**Data in this exercise**
-- Opening Marker --

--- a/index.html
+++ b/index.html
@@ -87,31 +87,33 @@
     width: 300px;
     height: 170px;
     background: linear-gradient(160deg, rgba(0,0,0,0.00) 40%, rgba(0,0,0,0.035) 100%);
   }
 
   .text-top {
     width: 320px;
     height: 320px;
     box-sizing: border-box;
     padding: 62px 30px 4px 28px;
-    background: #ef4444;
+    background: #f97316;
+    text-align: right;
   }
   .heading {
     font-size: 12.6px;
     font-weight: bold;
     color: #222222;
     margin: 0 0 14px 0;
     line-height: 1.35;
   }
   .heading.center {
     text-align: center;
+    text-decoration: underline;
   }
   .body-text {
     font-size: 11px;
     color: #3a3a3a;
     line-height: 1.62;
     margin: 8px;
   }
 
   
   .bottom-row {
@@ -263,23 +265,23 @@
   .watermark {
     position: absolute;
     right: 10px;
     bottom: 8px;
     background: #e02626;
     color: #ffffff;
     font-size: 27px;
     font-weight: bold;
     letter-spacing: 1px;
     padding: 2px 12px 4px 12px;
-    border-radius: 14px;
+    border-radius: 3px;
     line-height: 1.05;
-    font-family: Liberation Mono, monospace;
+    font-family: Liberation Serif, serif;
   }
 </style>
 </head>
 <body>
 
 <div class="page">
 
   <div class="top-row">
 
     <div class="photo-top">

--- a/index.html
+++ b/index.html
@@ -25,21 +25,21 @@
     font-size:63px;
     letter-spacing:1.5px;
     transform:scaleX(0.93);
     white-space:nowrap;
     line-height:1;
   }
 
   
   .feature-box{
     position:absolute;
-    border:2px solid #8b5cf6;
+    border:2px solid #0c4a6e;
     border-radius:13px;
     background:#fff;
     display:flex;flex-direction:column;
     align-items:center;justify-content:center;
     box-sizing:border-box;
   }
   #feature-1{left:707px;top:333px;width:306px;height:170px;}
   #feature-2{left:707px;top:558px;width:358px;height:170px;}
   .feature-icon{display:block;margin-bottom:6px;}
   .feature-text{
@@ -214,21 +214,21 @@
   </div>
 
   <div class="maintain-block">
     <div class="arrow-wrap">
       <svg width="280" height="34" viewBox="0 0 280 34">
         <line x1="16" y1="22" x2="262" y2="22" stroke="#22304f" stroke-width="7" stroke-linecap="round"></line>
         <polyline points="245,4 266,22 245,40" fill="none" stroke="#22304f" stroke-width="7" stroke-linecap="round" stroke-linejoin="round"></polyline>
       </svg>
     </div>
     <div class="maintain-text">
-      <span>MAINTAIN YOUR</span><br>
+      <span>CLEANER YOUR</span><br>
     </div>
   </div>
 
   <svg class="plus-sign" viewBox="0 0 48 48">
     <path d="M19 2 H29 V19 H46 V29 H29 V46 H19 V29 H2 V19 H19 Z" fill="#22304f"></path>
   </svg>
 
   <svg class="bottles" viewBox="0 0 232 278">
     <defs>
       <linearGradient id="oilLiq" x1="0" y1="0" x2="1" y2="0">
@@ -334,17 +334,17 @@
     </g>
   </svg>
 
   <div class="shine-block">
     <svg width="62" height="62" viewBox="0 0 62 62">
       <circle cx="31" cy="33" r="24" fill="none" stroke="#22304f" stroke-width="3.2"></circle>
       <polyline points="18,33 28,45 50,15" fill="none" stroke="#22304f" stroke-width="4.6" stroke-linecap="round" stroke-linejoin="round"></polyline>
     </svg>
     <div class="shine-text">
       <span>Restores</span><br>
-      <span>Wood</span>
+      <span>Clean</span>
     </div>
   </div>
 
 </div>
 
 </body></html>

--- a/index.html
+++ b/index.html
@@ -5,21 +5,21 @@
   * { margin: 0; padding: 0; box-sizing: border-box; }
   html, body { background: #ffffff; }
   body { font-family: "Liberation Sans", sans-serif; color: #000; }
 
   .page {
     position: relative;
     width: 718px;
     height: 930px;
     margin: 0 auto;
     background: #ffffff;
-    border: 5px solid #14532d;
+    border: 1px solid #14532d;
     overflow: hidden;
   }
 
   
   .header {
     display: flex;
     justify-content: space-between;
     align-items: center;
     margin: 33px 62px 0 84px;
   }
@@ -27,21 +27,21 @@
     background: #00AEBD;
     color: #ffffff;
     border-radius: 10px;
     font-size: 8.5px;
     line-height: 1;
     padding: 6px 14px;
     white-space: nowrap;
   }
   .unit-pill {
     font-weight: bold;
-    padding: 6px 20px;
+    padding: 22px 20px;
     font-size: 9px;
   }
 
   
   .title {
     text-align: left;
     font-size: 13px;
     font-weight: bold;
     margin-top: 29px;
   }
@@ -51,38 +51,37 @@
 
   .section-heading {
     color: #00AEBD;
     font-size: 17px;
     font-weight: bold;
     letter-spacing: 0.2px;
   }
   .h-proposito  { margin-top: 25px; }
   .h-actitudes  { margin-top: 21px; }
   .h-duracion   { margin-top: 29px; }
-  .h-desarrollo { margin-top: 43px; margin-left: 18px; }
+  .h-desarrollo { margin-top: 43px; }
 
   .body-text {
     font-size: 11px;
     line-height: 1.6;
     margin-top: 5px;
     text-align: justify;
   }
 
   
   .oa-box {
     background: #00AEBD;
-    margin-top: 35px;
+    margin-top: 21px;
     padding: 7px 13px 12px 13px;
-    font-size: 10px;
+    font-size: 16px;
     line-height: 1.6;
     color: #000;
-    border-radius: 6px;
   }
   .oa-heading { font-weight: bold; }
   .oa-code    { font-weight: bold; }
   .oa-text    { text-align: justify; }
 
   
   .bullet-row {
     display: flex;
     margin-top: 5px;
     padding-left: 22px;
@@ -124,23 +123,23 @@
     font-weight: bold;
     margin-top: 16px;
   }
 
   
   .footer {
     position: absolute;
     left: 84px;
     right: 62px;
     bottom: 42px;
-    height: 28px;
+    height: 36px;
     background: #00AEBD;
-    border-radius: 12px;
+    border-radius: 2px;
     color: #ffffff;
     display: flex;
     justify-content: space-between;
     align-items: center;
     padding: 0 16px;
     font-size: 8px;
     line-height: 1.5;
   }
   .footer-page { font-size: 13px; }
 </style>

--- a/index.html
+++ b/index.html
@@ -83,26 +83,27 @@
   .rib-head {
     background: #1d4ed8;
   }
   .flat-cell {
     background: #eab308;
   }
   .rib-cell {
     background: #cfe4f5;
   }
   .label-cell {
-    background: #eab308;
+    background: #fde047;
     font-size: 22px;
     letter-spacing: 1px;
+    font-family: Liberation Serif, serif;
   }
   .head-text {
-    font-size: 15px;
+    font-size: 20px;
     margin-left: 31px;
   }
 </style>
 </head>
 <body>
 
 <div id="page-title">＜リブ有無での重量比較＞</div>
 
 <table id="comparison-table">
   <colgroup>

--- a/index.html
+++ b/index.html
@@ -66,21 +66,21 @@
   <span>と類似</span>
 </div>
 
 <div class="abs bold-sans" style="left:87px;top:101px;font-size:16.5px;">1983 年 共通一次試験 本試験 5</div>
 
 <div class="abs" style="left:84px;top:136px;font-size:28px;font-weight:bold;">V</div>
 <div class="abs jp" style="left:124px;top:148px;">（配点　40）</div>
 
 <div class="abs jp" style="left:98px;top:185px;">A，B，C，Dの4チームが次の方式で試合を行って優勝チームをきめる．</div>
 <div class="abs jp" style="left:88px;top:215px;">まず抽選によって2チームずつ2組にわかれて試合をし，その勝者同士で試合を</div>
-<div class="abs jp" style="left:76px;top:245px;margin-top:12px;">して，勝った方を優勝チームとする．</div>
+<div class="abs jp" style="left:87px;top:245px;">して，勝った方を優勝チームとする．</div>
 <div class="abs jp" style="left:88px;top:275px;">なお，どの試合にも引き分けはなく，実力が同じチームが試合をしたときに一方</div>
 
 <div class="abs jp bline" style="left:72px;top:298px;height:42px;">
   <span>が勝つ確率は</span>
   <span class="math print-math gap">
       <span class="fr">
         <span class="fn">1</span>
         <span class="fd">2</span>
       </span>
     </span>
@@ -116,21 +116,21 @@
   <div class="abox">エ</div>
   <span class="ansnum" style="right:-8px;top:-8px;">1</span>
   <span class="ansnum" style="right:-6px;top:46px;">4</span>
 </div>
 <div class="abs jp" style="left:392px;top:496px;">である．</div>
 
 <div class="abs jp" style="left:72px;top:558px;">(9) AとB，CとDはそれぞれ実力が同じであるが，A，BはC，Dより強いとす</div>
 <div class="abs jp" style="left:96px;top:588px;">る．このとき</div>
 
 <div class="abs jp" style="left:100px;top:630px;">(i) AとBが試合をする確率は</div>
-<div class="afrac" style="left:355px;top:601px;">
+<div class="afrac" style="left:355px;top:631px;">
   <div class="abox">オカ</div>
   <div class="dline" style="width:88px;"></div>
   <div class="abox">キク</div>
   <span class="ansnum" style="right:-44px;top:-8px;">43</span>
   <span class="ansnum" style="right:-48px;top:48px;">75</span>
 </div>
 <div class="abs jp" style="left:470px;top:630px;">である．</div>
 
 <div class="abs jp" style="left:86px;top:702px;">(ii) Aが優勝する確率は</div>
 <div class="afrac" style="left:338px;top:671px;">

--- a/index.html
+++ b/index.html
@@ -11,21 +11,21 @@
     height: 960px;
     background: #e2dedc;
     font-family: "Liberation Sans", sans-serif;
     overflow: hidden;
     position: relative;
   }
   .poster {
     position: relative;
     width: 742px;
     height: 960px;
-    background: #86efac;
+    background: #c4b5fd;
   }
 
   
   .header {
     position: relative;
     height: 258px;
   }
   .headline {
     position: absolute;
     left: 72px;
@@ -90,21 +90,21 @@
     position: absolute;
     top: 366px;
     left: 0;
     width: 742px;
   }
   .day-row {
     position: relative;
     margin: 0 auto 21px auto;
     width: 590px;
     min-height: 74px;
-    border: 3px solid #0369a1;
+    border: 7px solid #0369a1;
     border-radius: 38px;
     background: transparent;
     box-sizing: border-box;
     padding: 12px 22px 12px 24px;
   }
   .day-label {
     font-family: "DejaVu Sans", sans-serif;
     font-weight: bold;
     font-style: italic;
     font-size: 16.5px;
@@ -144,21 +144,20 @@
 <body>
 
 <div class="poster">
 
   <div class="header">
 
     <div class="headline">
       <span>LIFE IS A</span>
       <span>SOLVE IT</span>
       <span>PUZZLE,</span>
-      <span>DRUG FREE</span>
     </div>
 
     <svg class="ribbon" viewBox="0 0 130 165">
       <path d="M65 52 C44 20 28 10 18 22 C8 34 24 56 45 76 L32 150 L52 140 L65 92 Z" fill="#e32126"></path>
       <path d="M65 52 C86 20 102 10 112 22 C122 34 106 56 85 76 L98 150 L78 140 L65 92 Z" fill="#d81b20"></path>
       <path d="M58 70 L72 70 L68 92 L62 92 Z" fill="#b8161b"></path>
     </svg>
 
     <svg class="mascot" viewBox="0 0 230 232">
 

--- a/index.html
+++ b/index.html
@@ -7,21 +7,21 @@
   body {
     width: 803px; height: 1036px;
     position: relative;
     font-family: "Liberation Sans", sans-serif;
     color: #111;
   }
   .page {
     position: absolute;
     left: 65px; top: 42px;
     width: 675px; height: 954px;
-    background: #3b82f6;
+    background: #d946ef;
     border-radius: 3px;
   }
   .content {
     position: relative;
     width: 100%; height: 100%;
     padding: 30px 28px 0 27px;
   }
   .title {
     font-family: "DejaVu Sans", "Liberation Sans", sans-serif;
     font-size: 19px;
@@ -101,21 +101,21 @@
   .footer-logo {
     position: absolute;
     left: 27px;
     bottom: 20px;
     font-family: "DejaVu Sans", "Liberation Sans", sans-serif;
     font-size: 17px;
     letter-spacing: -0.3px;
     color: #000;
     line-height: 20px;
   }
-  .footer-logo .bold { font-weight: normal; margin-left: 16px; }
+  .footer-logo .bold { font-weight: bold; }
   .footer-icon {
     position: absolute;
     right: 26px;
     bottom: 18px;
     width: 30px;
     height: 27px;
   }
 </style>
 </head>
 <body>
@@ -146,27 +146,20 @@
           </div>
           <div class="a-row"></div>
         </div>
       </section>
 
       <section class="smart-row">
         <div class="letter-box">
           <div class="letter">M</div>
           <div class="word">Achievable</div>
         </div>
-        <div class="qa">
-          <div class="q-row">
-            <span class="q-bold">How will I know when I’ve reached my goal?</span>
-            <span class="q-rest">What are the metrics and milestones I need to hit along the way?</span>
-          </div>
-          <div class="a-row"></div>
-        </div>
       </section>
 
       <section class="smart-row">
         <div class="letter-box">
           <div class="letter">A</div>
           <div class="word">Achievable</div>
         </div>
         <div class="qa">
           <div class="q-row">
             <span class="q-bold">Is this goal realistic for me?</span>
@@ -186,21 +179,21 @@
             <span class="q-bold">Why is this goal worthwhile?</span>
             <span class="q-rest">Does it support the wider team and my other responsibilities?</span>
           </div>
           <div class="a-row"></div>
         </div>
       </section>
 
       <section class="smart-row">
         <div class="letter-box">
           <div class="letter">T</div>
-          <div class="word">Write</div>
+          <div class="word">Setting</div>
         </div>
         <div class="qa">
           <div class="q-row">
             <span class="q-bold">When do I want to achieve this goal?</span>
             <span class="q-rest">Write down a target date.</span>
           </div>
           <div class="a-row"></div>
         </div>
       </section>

-- Closing Marker --

What lines in the data hold the word "justify"? Return them.

**Task solution**
     align-items:center;justify-content:center;
     justify-content: space-between;
     text-align: justify;
   .oa-text    { text-align: justify; }
     justify-content: space-between;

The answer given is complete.